Nazanin Zaghari-Ratcliffe fait face à une nouvelle accusation, selon les médias d’Etat iraniens.
Le double national anglo-iranien a comparu devant une branche de L’IranLe tribunal révolutionnaire de la capitale du pays mardi matin, a annoncé la télévision locale, citant un responsable anonyme.
Sa députée, Tulip Siddiq, a déclaré qu’elle devait de nouveau être jugée dimanche.
Mme Zaghari-Ratcliffe a été libérée de prison en mars au milieu de coronavirus épidémie, mais porte une étiquette à la cheville qui ne lui permet que de se trouver à moins de 300 m (984 pieds) du domicile de ses parents à Téhéran.
L’homme de 42 ans, originaire de Hampstead, au nord Londres, a obtenu une libération temporaire pendant COVID-19[feminine verrouillage après avoir purgé la quasi-totalité de sa peine de cinq ans.
Elle a été arrêtée lors de vacances avec sa jeune fille Gabriella en avril 2016 et accusée d’espionnage du régime iranien.
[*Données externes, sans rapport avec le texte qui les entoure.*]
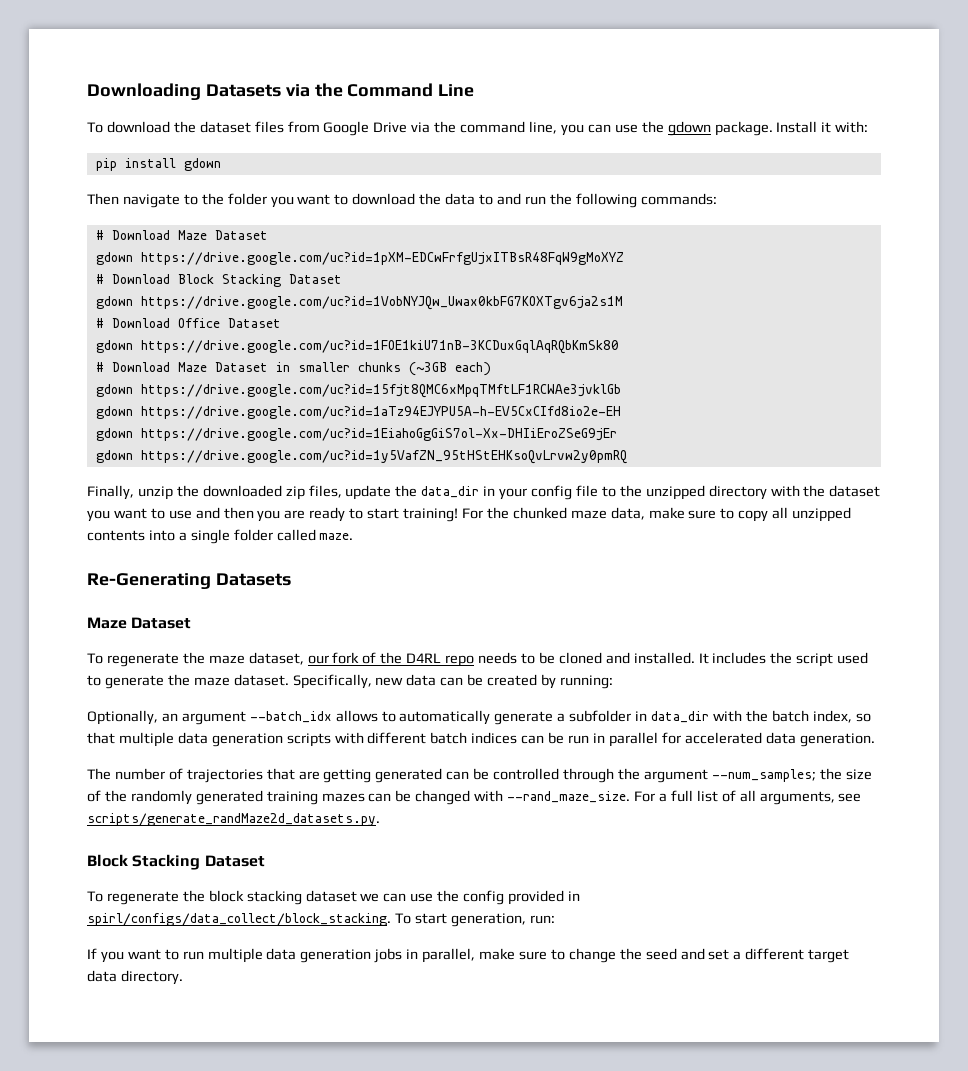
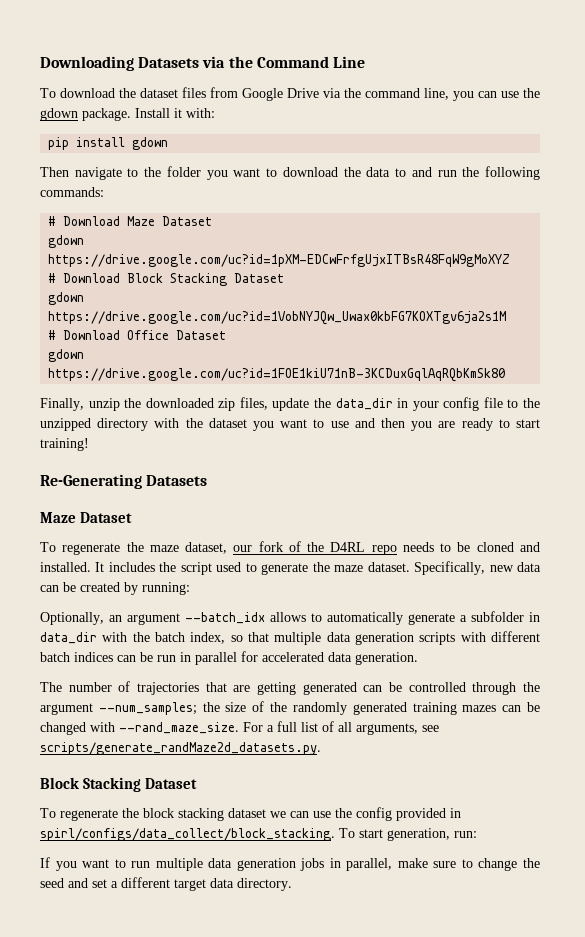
[95,362,491,376] [95,384,621,398] [95,406,621,419] [95,428,617,441] [95,450,627,464] // # Download Maze Dataset in smaller chunks (~3GB each) // gdown https://drive.google.com/uc?id=15fjt8QMC6xMpqTMftLF1RCWAe3jvklGb // gdown https://drive.google.com/uc?id=1aTz94EJYPU5A-h-EV5CxCIfd8io2e-EH // gdown https://drive.google.com/uc?id=1EiahoGgGiS7ol-Xx-DHIiEroZSeG9jEr // gdown https://drive.google.com/uc?id=1y5VafZN_95tHStEHKsoQvLrvw2y0pmRQ -> (506, 375) none
[461,507,852,522] [87,529,354,544] For the chunked maze data, make sure to copy all unzipped contents into a single folder called maze. -> (89, 444) none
Son mari Richard Ratcliffe a fait campagne sans relâche pour sa libération.
La famille de Mme Zaghari-Ratcliffe a récemment suggéré que sa détention pourrait être liée aux négociations de l’Iran avec le gouvernement britannique sur un règlement de 400 millions de livres sterling détenu par Londres – un paiement que le regretté iranien Shah Mohammad Reza Pahlavi a effectué pour des chars Chieftain qui n’ont jamais été livrés.
Téhéran a nié que son emprisonnement ait quoi que ce soit à voir avec les négociations.